Instructions to follow
How many of the lines below have "abril" in them? Say the number and nothing more.

────────

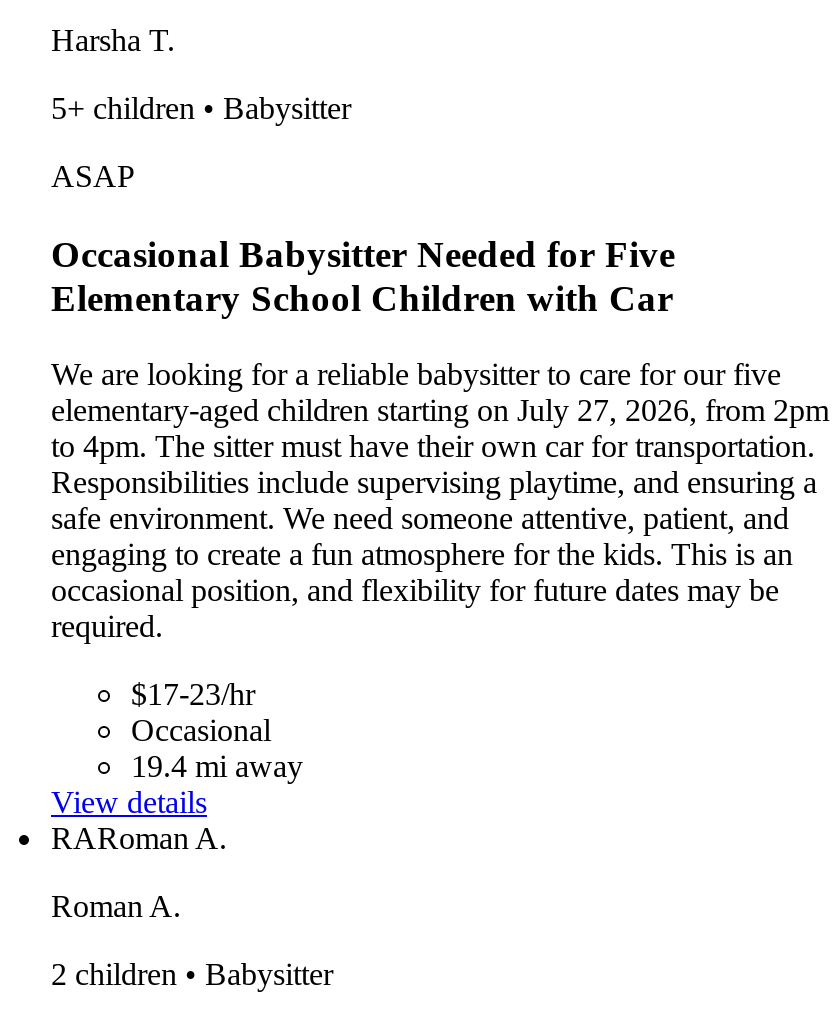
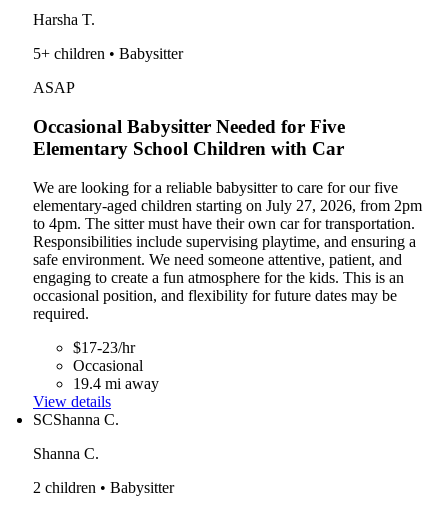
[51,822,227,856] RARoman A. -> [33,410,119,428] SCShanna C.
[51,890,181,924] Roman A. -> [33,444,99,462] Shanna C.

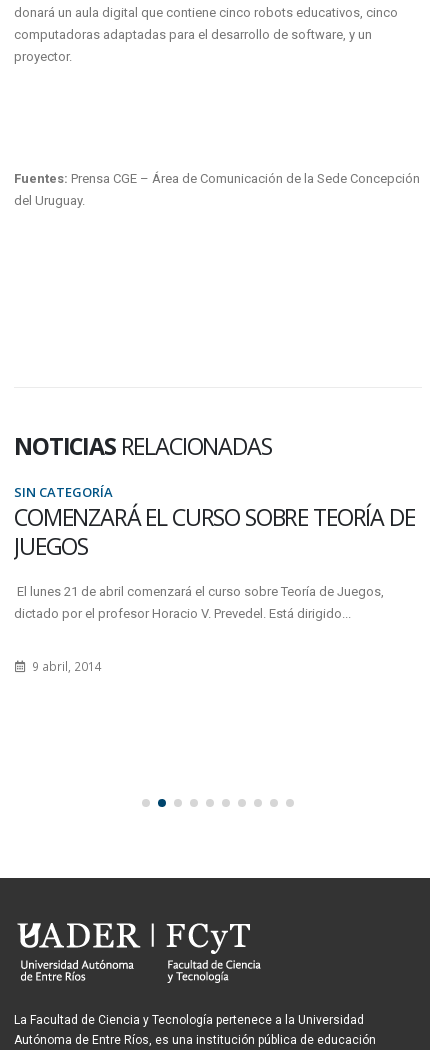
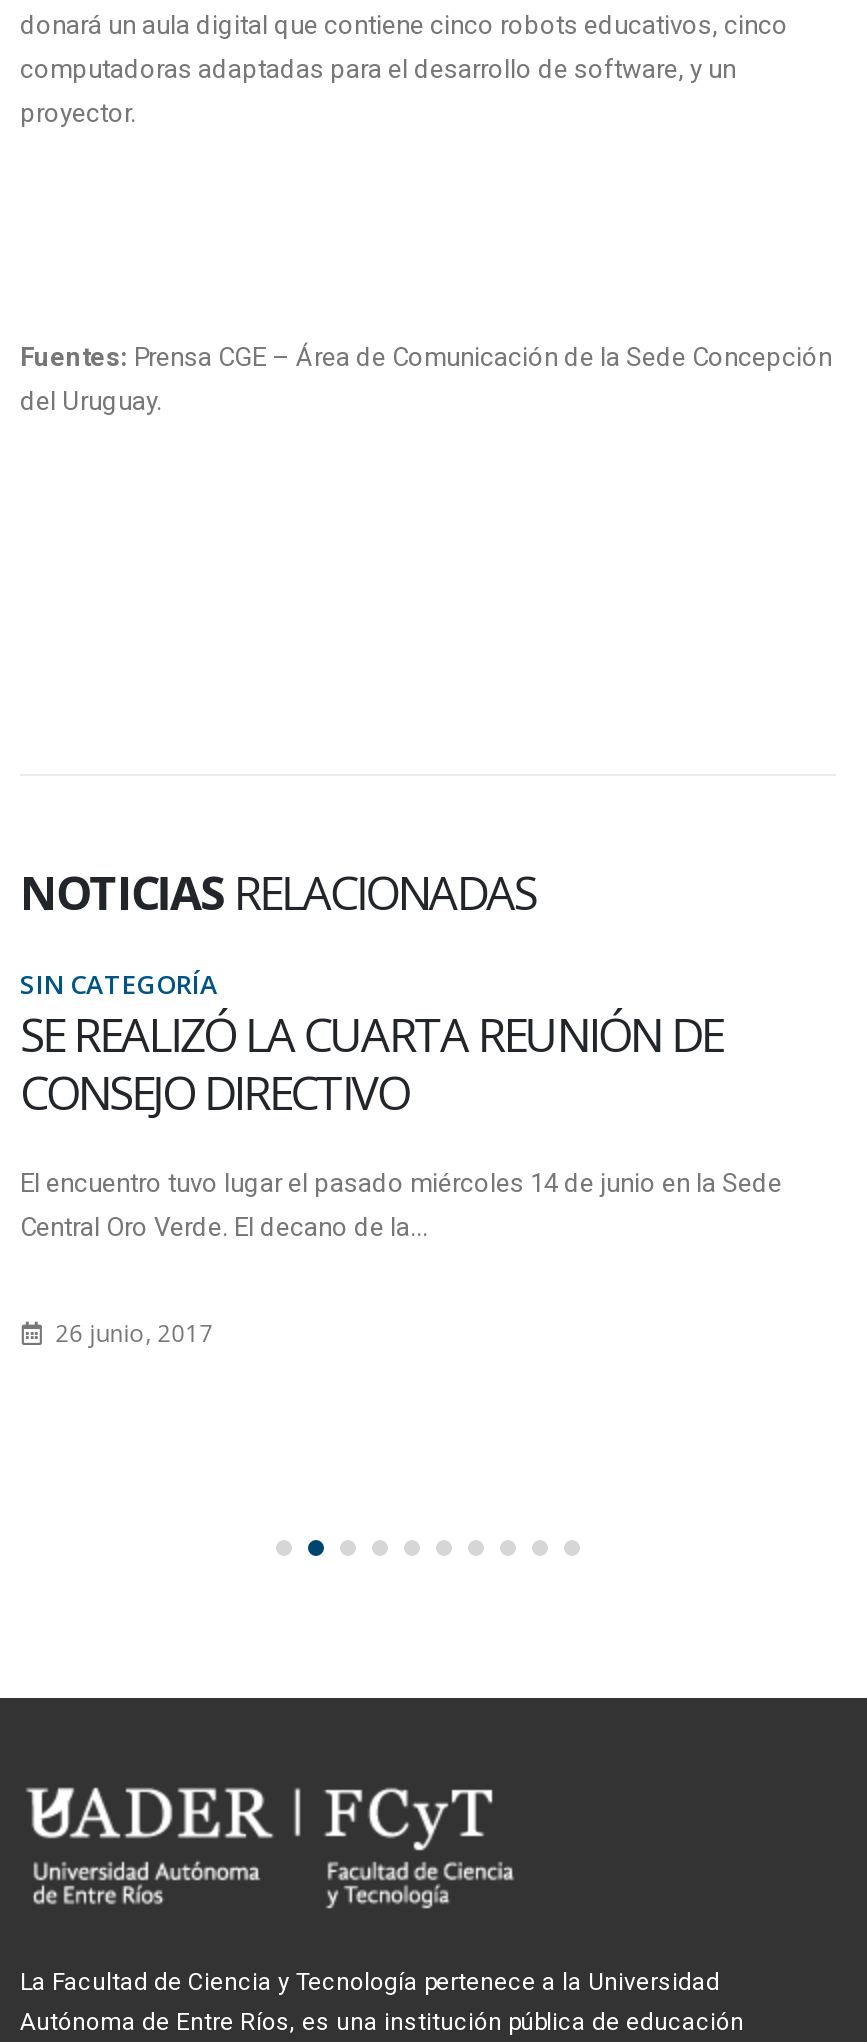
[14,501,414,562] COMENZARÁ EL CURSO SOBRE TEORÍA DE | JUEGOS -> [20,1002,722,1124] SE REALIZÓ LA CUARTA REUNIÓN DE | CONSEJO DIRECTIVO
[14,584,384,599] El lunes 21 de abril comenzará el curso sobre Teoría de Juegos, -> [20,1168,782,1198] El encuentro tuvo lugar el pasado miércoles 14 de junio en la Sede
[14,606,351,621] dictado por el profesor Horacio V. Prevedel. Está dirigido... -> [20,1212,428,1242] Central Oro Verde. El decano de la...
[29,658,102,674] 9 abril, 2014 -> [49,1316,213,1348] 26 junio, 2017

────────

Finished exercise
2